Start of Supplied material

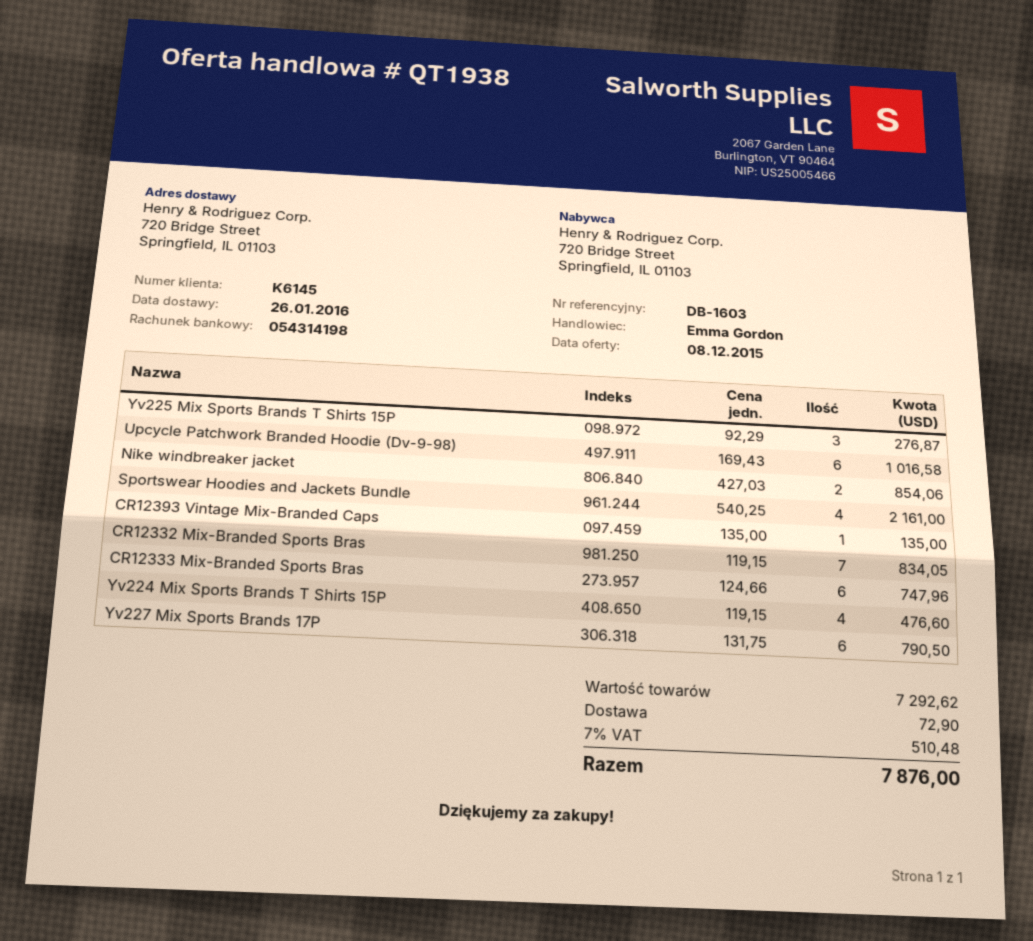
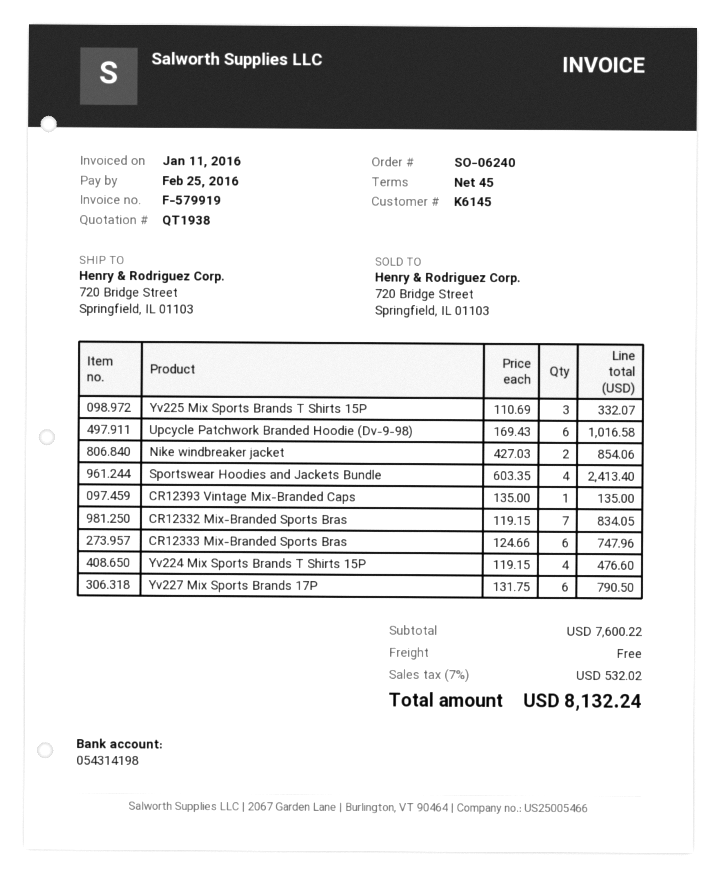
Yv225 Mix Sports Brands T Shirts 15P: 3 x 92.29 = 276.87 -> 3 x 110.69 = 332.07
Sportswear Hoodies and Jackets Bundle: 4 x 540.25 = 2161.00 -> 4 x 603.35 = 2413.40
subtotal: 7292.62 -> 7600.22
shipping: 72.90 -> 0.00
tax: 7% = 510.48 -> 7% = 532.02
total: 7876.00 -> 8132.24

End of Supplied material

Requirement ->
Please let your answer be exactly the lines from the one holding "subtotal: 7292.62 -> 7600.22" through the last line of the entries above, both ends included.

Answer ->
subtotal: 7292.62 -> 7600.22
shipping: 72.90 -> 0.00
tax: 7% = 510.48 -> 7% = 532.02
total: 7876.00 -> 8132.24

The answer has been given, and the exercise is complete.